Source records
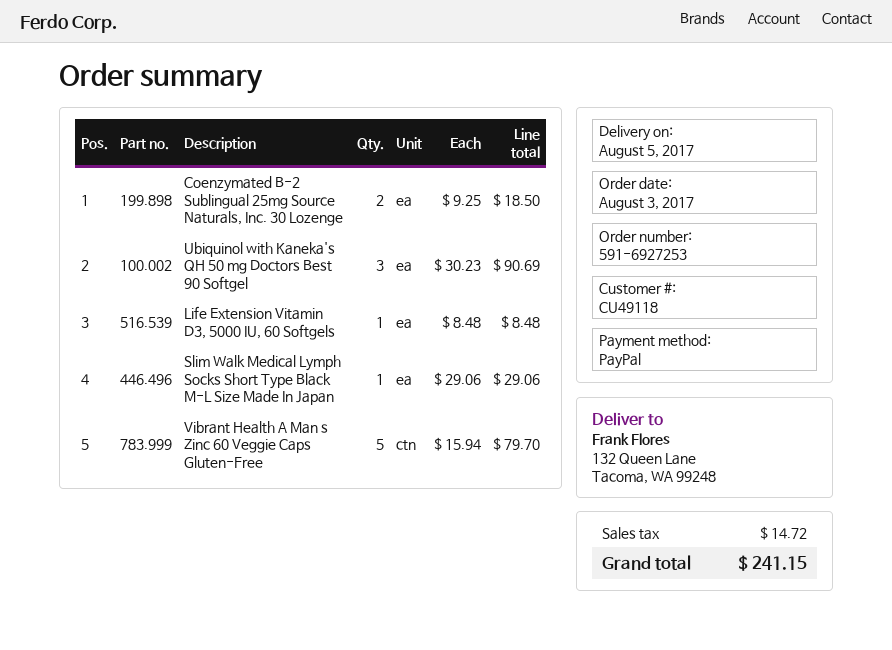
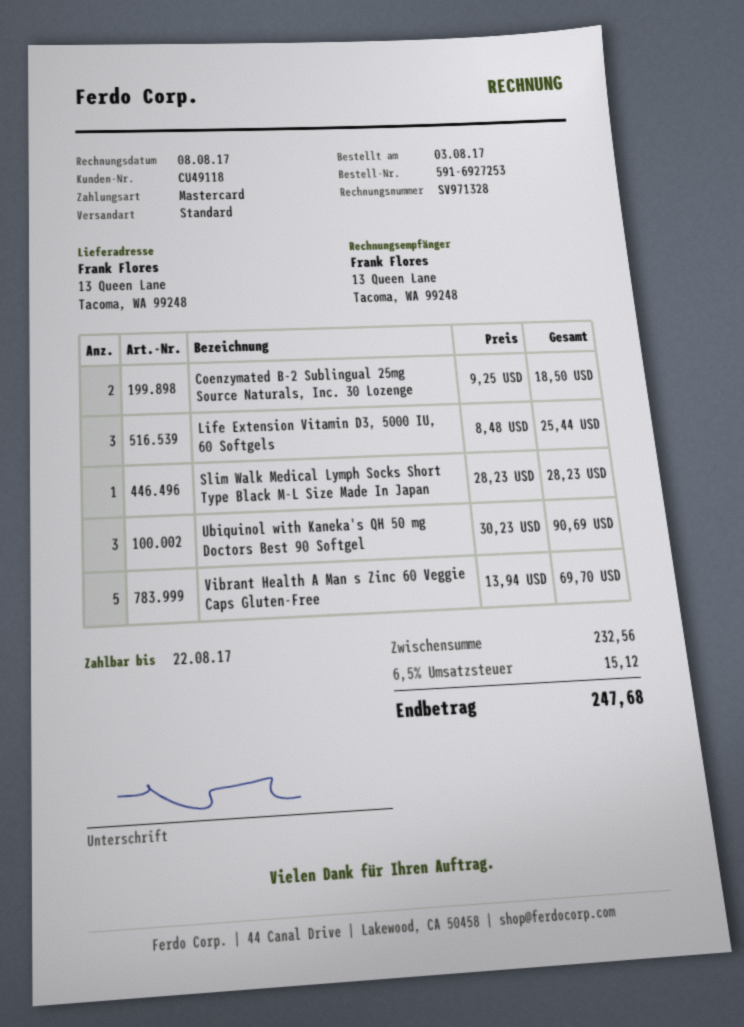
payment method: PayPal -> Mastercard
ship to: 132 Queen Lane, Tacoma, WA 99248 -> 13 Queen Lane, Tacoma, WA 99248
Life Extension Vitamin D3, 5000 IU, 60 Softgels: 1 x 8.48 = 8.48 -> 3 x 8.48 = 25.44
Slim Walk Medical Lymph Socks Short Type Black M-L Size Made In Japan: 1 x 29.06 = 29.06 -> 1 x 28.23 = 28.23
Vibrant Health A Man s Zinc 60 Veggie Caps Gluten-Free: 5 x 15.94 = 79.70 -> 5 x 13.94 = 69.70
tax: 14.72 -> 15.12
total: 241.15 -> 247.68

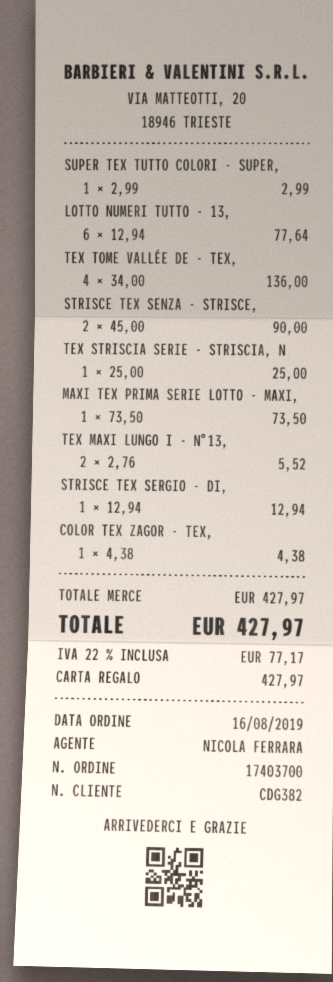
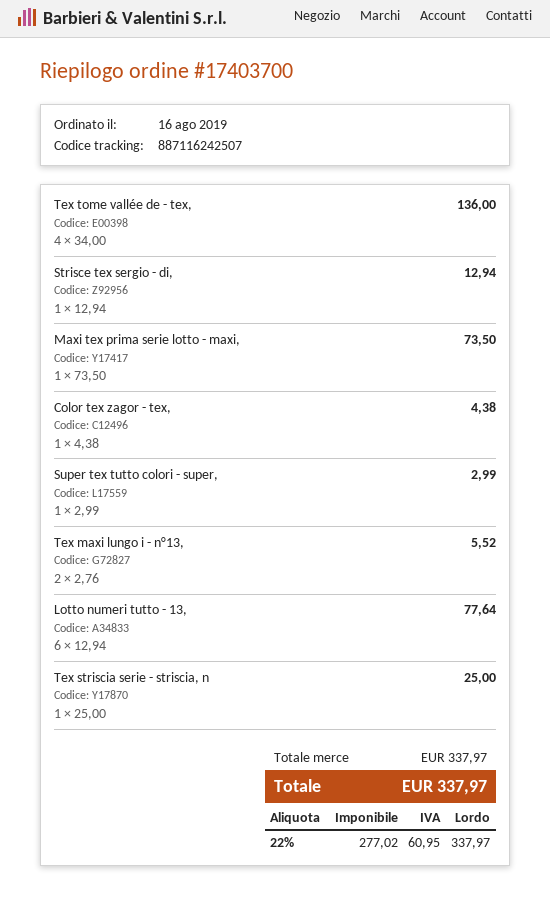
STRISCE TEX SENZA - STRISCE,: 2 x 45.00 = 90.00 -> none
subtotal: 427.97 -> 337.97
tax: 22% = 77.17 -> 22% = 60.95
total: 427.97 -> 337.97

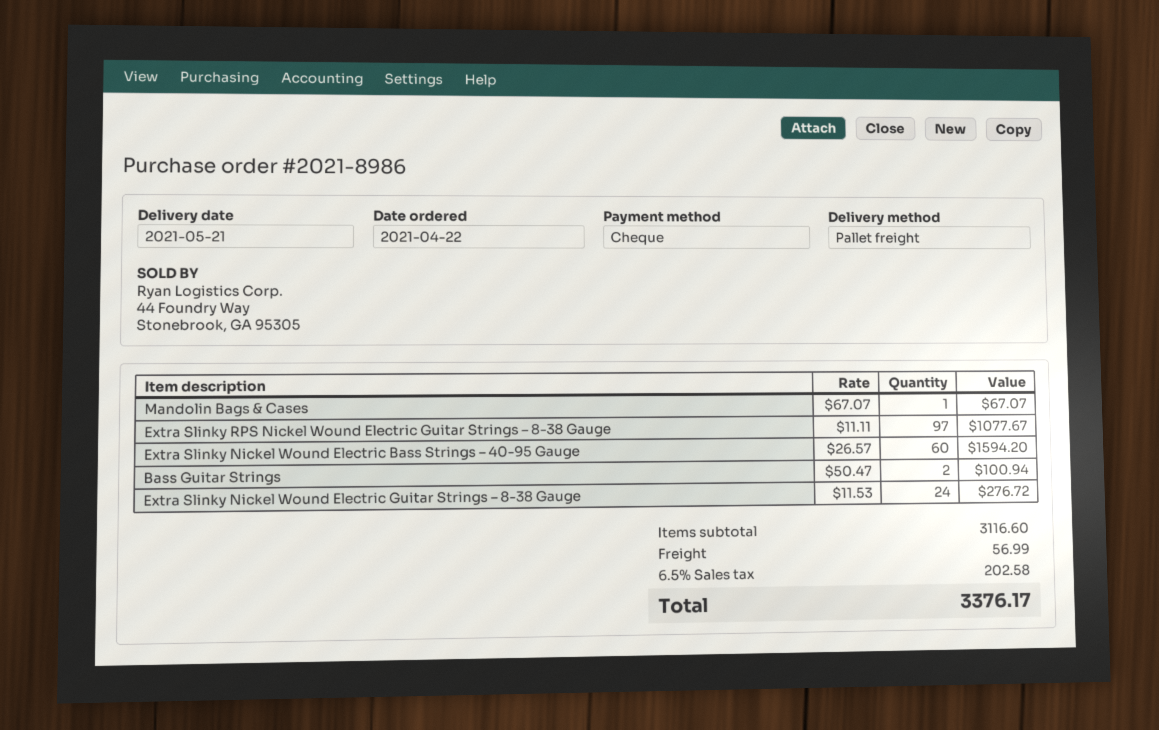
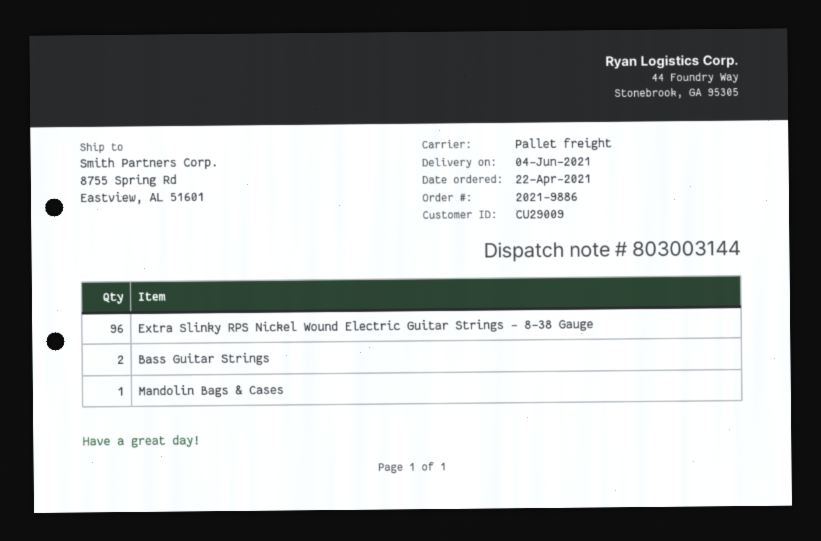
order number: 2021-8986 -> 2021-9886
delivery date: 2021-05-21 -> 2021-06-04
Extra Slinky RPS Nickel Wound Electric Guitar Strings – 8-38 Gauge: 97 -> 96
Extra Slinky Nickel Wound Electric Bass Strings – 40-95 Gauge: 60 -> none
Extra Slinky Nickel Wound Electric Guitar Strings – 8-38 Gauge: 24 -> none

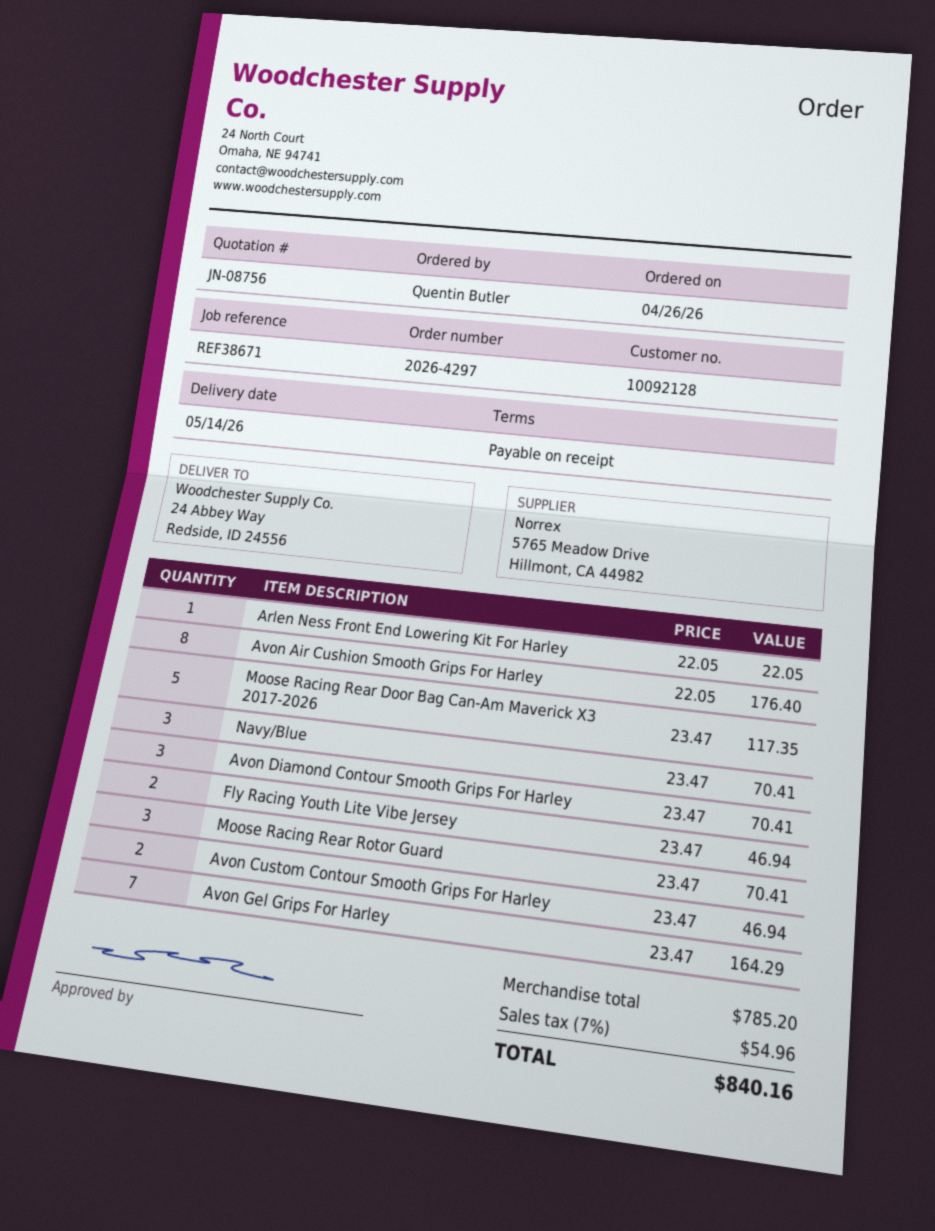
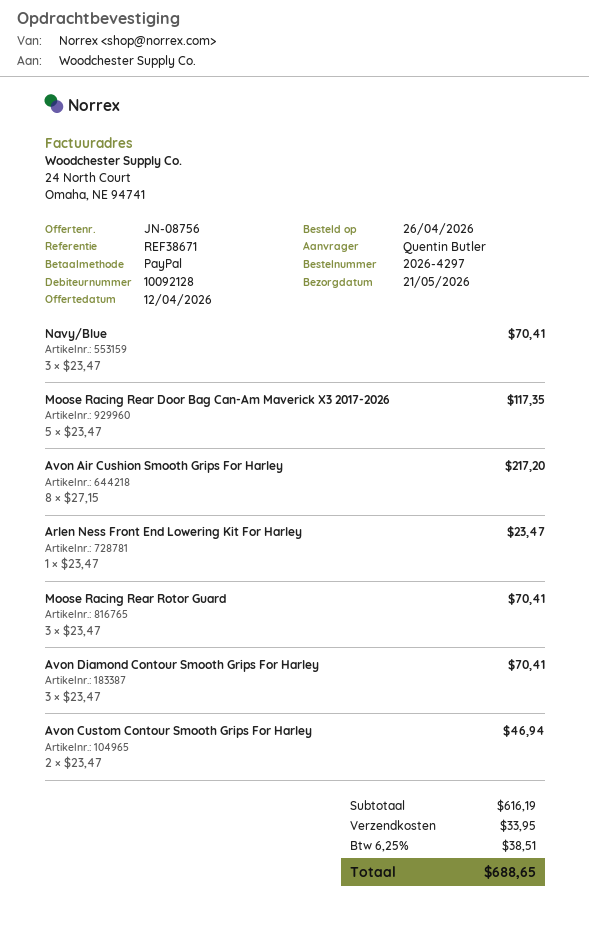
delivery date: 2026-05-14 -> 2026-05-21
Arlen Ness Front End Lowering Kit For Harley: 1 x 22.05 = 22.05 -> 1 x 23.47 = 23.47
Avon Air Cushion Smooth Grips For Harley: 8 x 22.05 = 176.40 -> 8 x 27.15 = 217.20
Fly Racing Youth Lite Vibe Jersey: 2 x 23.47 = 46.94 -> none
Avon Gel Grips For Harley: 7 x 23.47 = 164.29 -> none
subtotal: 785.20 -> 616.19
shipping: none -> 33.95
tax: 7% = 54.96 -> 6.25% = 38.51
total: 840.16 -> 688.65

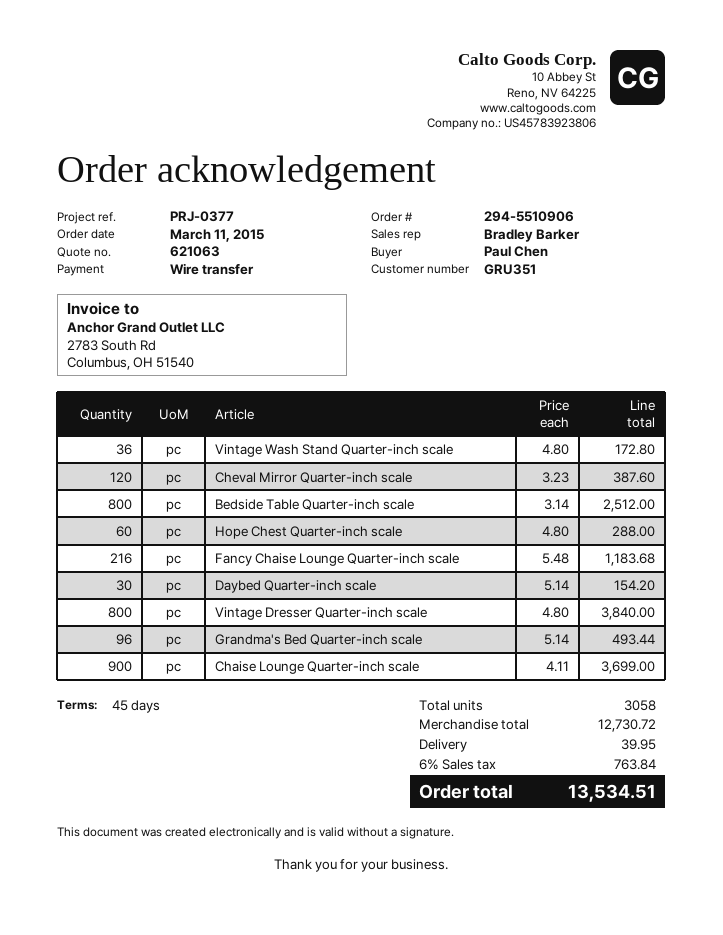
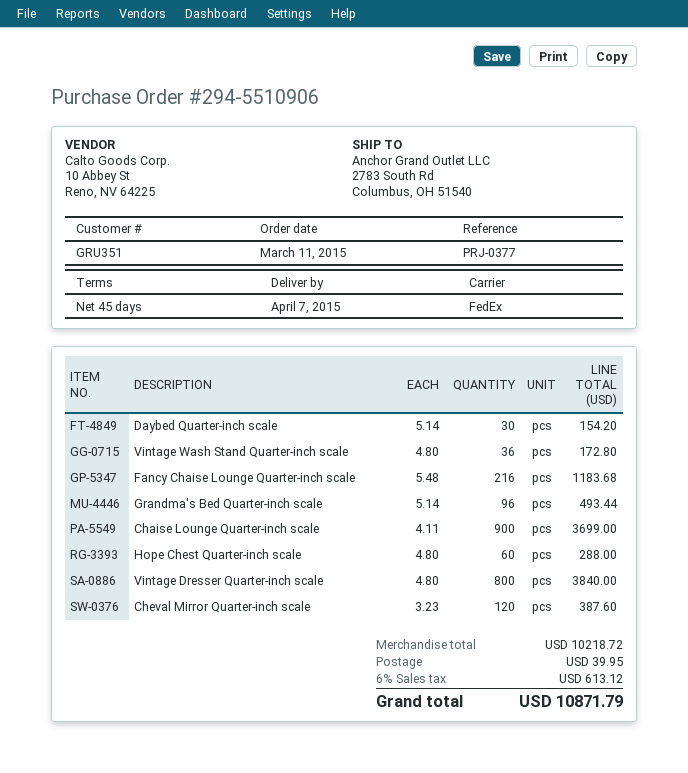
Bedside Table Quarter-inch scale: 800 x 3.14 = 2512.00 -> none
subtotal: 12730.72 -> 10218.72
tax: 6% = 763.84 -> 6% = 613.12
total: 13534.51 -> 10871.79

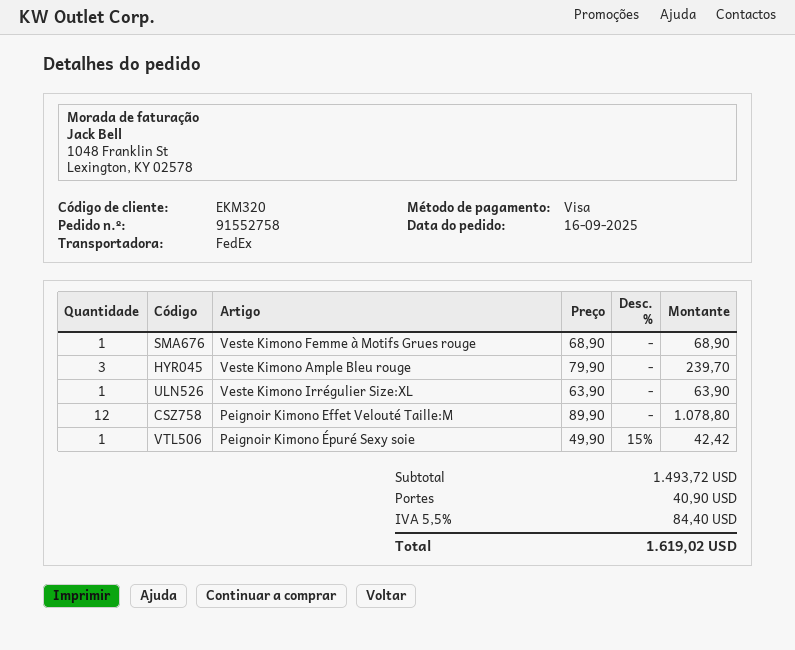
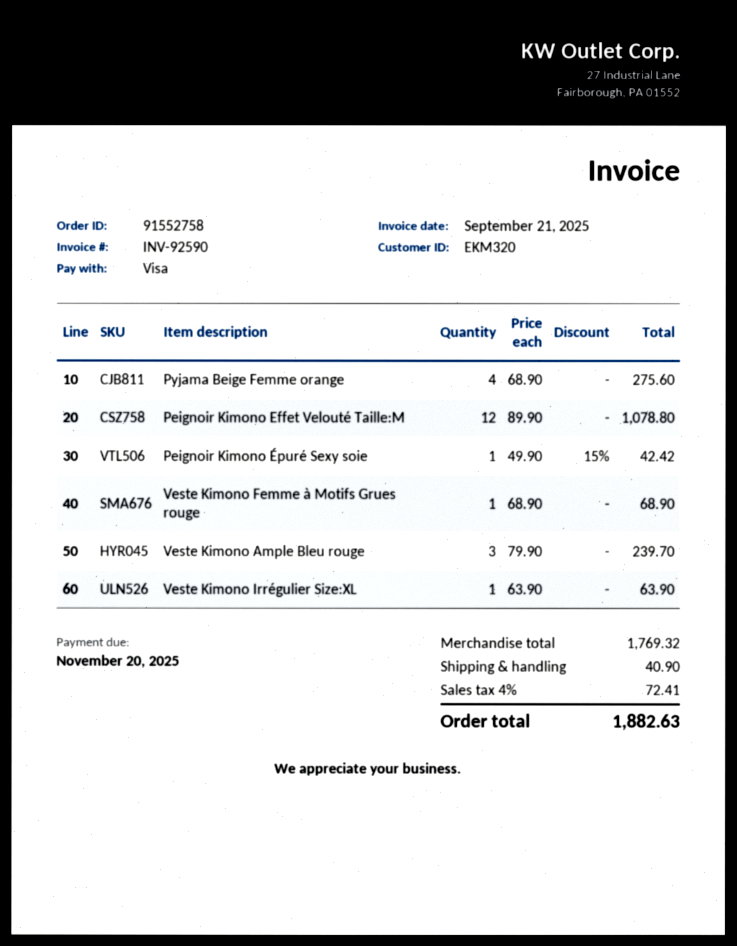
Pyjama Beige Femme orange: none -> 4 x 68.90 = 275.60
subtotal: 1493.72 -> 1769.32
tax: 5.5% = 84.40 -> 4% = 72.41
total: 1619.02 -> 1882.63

* [Directions]: Please print each record above again exactly, but omit any pictures.

* [Answer to this problem]:
payment method: PayPal -> Mastercard
ship to: 132 Queen Lane, Tacoma, WA 99248 -> 13 Queen Lane, Tacoma, WA 99248
Life Extension Vitamin D3, 5000 IU, 60 Softgels: 1 x 8.48 = 8.48 -> 3 x 8.48 = 25.44
Slim Walk Medical Lymph Socks Short Type Black M-L Size Made In Japan: 1 x 29.06 = 29.06 -> 1 x 28.23 = 28.23
Vibrant Health A Man s Zinc 60 Veggie Caps Gluten-Free: 5 x 15.94 = 79.70 -> 5 x 13.94 = 69.70
tax: 14.72 -> 15.12
total: 241.15 -> 247.68

STRISCE TEX SENZA - STRISCE,: 2 x 45.00 = 90.00 -> none
subtotal: 427.97 -> 337.97
tax: 22% = 77.17 -> 22% = 60.95
total: 427.97 -> 337.97

order number: 2021-8986 -> 2021-9886
delivery date: 2021-05-21 -> 2021-06-04
Extra Slinky RPS Nickel Wound Electric Guitar Strings – 8-38 Gauge: 97 -> 96
Extra Slinky Nickel Wound Electric Bass Strings – 40-95 Gauge: 60 -> none
Extra Slinky Nickel Wound Electric Guitar Strings – 8-38 Gauge: 24 -> none

delivery date: 2026-05-14 -> 2026-05-21
Arlen Ness Front End Lowering Kit For Harley: 1 x 22.05 = 22.05 -> 1 x 23.47 = 23.47
Avon Air Cushion Smooth Grips For Harley: 8 x 22.05 = 176.40 -> 8 x 27.15 = 217.20
Fly Racing Youth Lite Vibe Jersey: 2 x 23.47 = 46.94 -> none
Avon Gel Grips For Harley: 7 x 23.47 = 164.29 -> none
subtotal: 785.20 -> 616.19
shipping: none -> 33.95
tax: 7% = 54.96 -> 6.25% = 38.51
total: 840.16 -> 688.65

Bedside Table Quarter-inch scale: 800 x 3.14 = 2512.00 -> none
subtotal: 12730.72 -> 10218.72
tax: 6% = 763.84 -> 6% = 613.12
total: 13534.51 -> 10871.79

Pyjama Beige Femme orange: none -> 4 x 68.90 = 275.60
subtotal: 1493.72 -> 1769.32
tax: 5.5% = 84.40 -> 4% = 72.41
total: 1619.02 -> 1882.63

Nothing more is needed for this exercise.